I think globalisation is wrong, it doesn't promote efficient or sustainable economic outcomes for society.

If corporations were taxed on their Australian turnover, there would be less incentive to import goods that can be produced in Australia. let me explain:

In 1972 I worked on the Joseph Lucas starter motor line and we worked on old machinery that had been sent out from the Coventry factory in the 1920s, after 50 years the machinery was tired, and lets face it I am not a skilled manual worker. 75% of motors were rejected at quality control. Why did the company allow this to continue, they imported sealed beam head light units from Canada, via Hong Kong, at a vastly inflated price, and the losses from their Australian operation offset the parent company's profit. eventually the factory was sold and Southland Shopping Centre occupies the site.

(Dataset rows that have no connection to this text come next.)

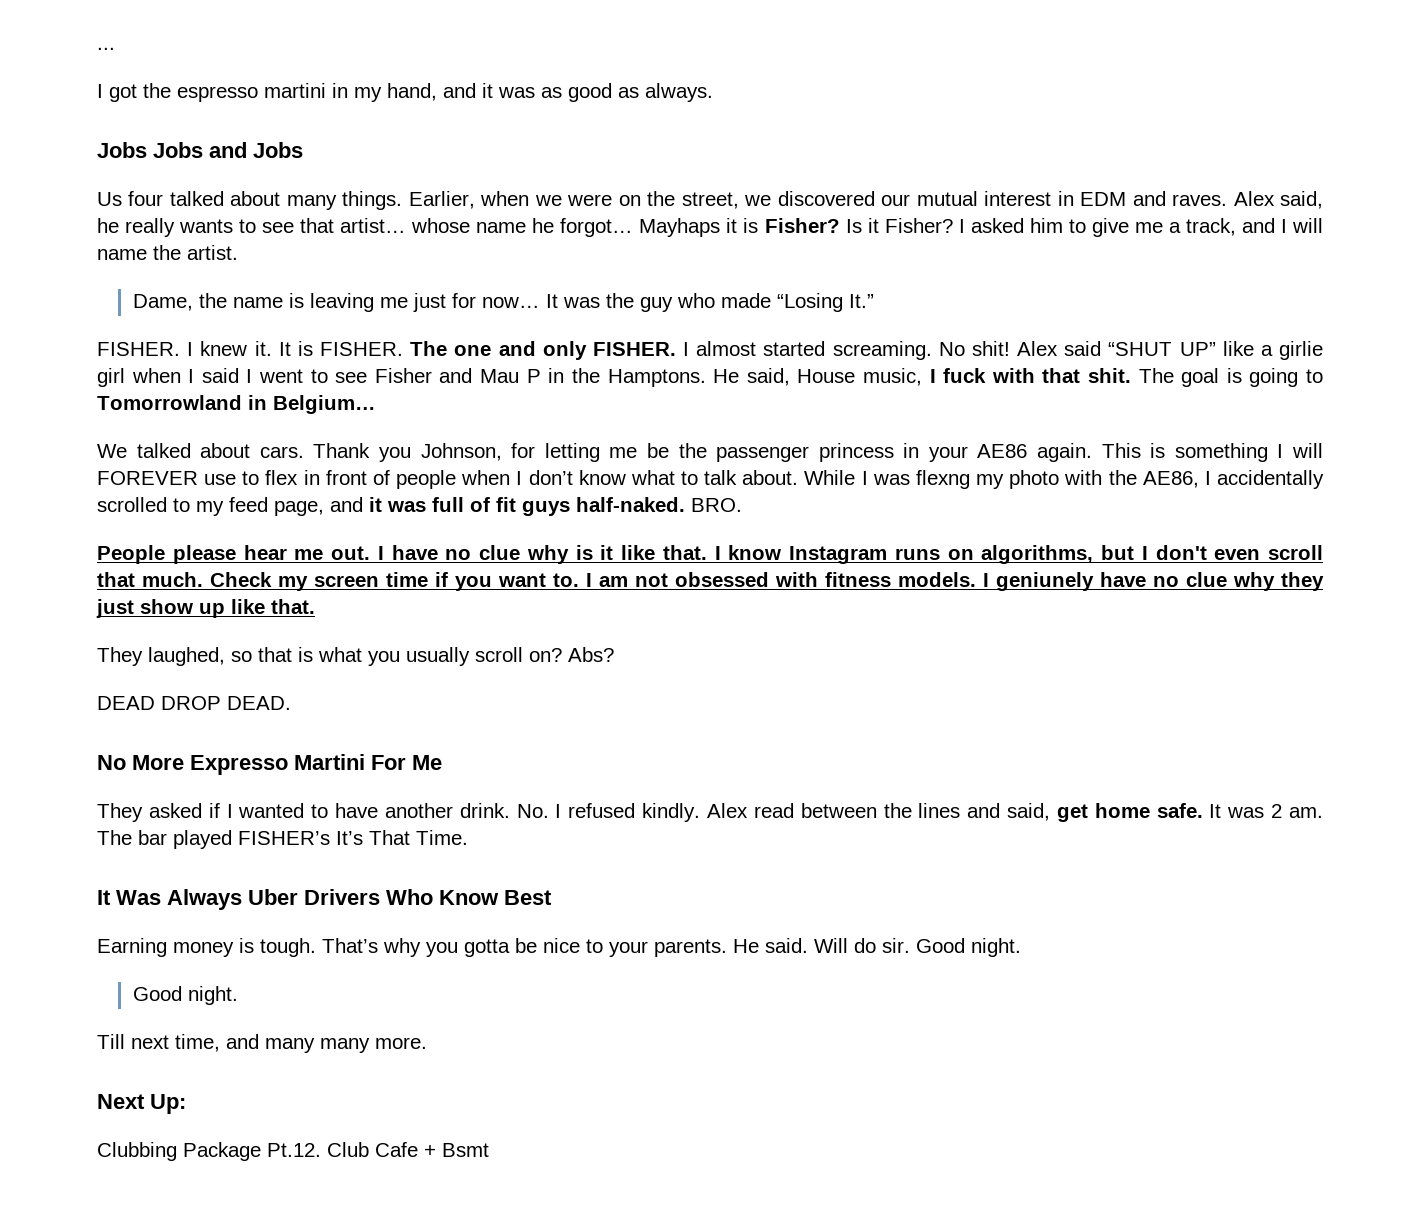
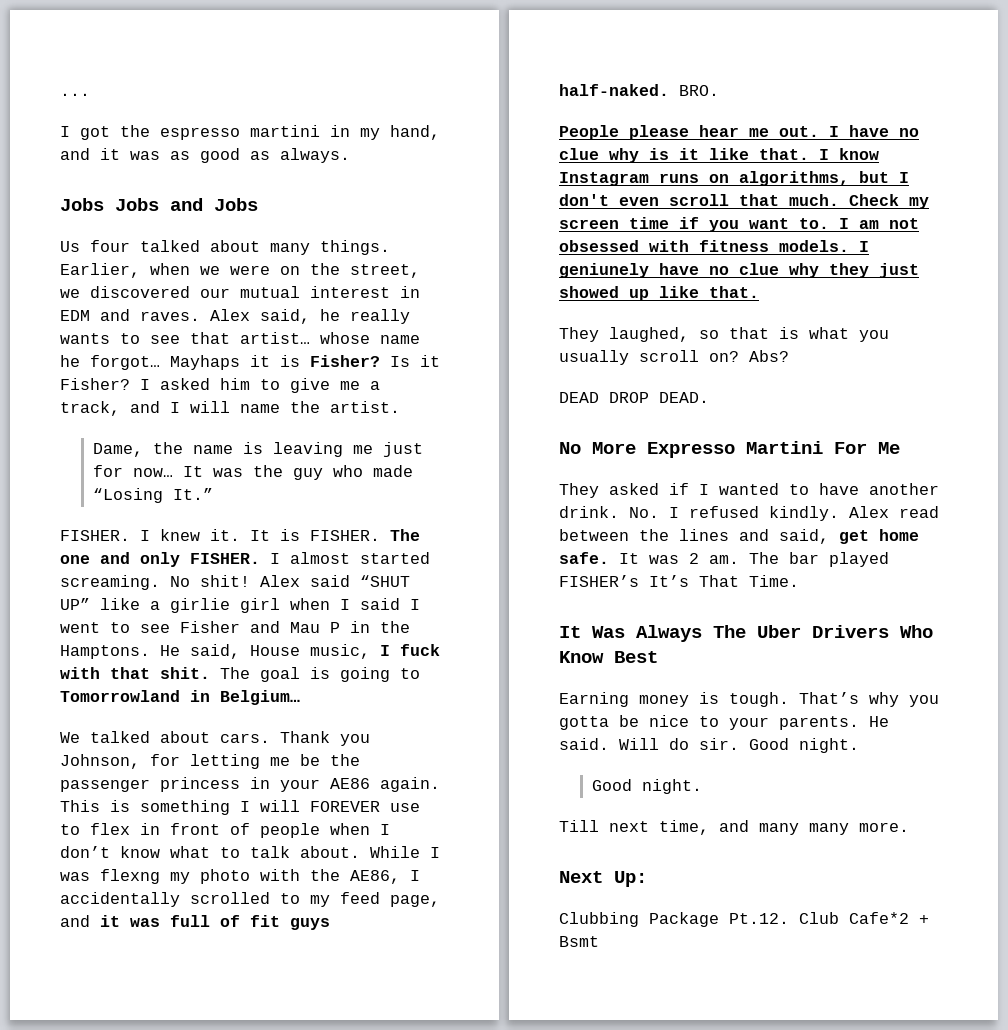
- I geniunely have no clue why they just show up like that.
+ I geniunely have no clue why they just showed up like that.
- It Was Always Uber Drivers Who Know Best
+ It Was Always The Uber Drivers Who Know Best
- Clubbing Package Pt.12. Club Cafe + Bsmt
+ Clubbing Package Pt.12. Club Cafe*2 + Bsmt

Currently Woolworths and Coles are importing food from China, Thailand and New Zealand, whats going to happen when the australian farmers are forced out of business?
We know transport prices are going to increase and the asia is becoming more affluent so Australians will have to compete against Asians for food grown in Asia.

I have noticed that the train services are looking for part time train station staff. 30 years ago, neither the railways or trams thought it was fair to offer workers split shifts and I think its unfair to make workers cross town for 1 hour of work. In fact unions fought to stop split shifts.